In the autumn of 1926, Morris made organisational changes, consolidating some of the privately held companies into the new Morris Motors (1926) Ltd and then launched his first public share offering, though selling only preference shares (preference in the event of liquidation and on income, but no votes so no control). William Morris himself continued to hold all the ordinary, voting, shares, and he underwrote the share offer personally. He was now a financially secure, very wealthy man, controlling a business that was setting the standards for the market, and no one else in the British industry was anywhere near him in those respects.
Morris had not lost his entrepreneurial or innovative streak. In December 1924, in a move that still puzzles many, he bought the marginal and fading French manufacturer Léon Bollée. This seems to have been part of a plan to sell in France in volume, avoiding French import duties (the McKenna duties may have made importing more expensive; the downside is that exporting became harder as reciprocal measures were put in place). The Société Française des Automobiles Morris had a showroom in Paris from October 1924 and Morris planned to market French built cars through it.

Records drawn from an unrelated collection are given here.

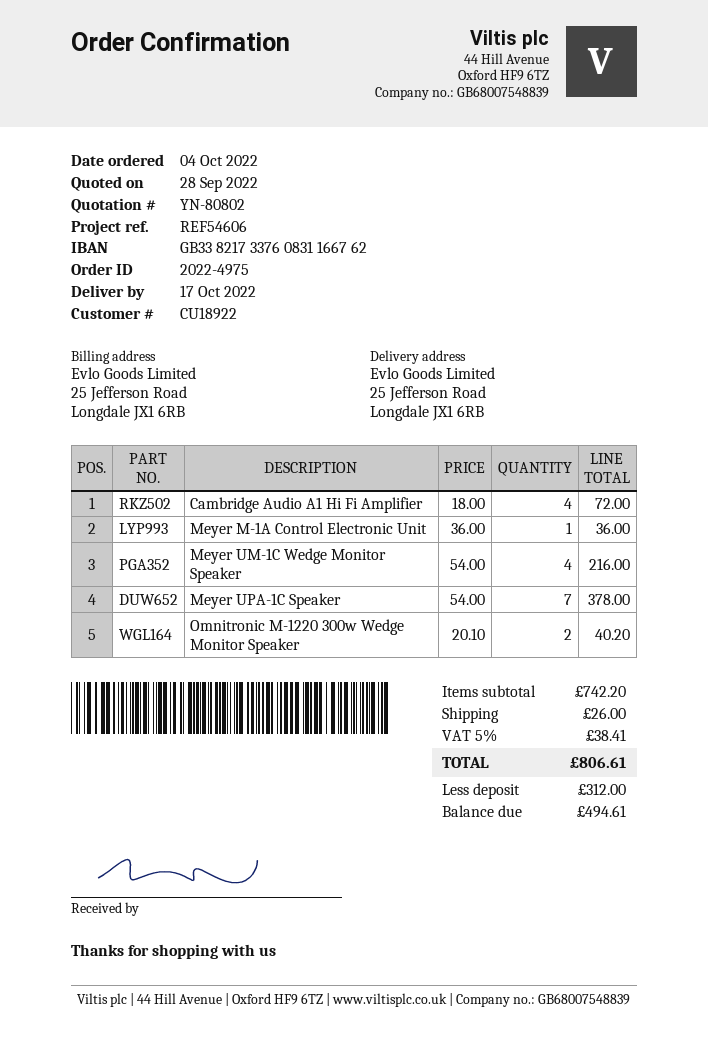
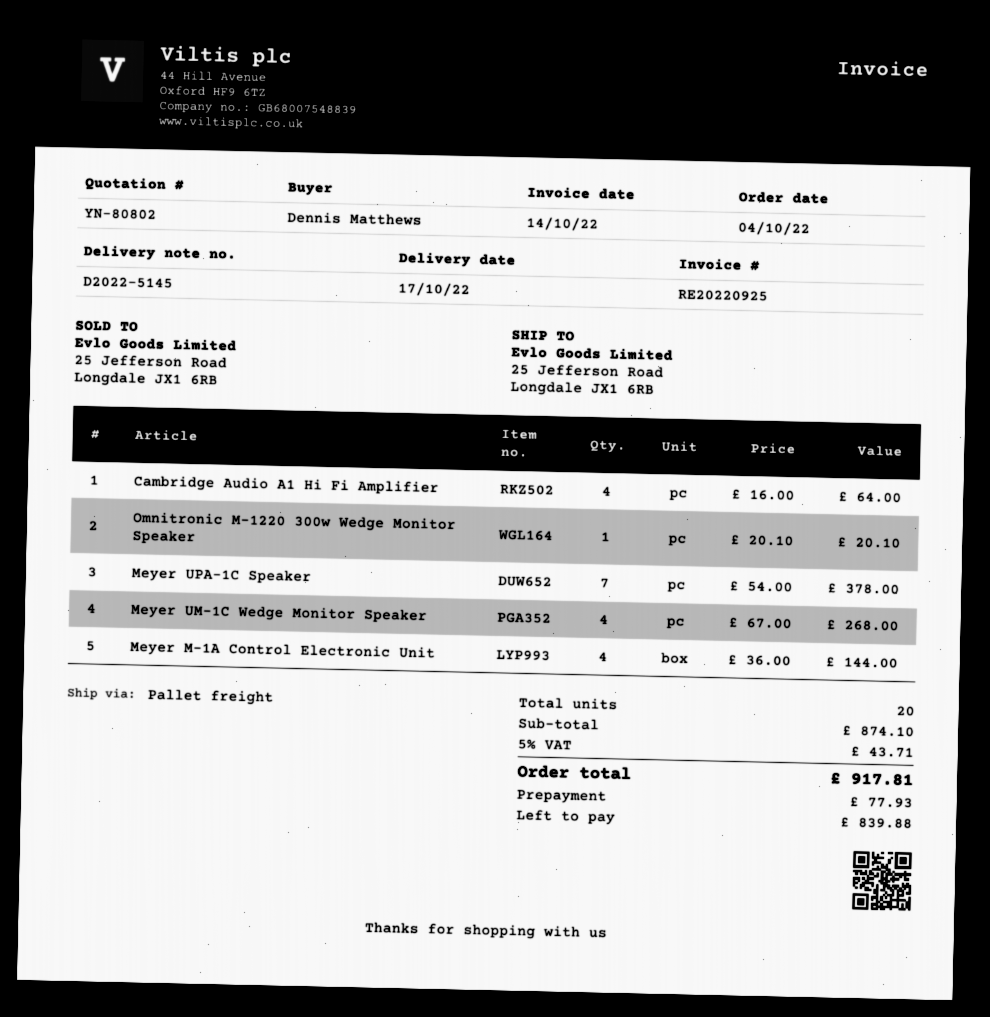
Cambridge Audio A1 Hi Fi Amplifier: 4 x 18.00 = 72.00 -> 4 x 16.00 = 64.00
Meyer M-1A Control Electronic Unit: 1 x 36.00 = 36.00 -> 4 x 36.00 = 144.00
Meyer UM-1C Wedge Monitor Speaker: 4 x 54.00 = 216.00 -> 4 x 67.00 = 268.00
Omnitronic M-1220 300w Wedge Monitor Speaker: 2 x 20.10 = 40.20 -> 1 x 20.10 = 20.10
subtotal: 742.20 -> 874.10
shipping: 26.00 -> none
tax: 5% = 38.41 -> 5% = 43.71
total: 806.61 -> 917.81
deposit: 312.00 -> 77.93
balance: 494.61 -> 839.88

The puzzle is that Léon Bollée was capable of producing perhaps 1,000 cars a year. To cut a long story short, even with Morris’s efforts, sales never reached the volumes he had aspired to, and Morris sold out for £14,000 in 1931 and the firm finally closed its doors in 1932, having built perhaps 25,000 cars in that time.
Alongside the flotation, 1926 was also a key year for product – Morris Motors replaced the Bullnose Cowley and Oxford with the flatnose Cowley and Oxford. There was a new chassis and suspension, with carried over engines and gearbox, and a new range of body styles. After the changeover, sales responded, reaching 61,000 in 1927, and prices were dropped again.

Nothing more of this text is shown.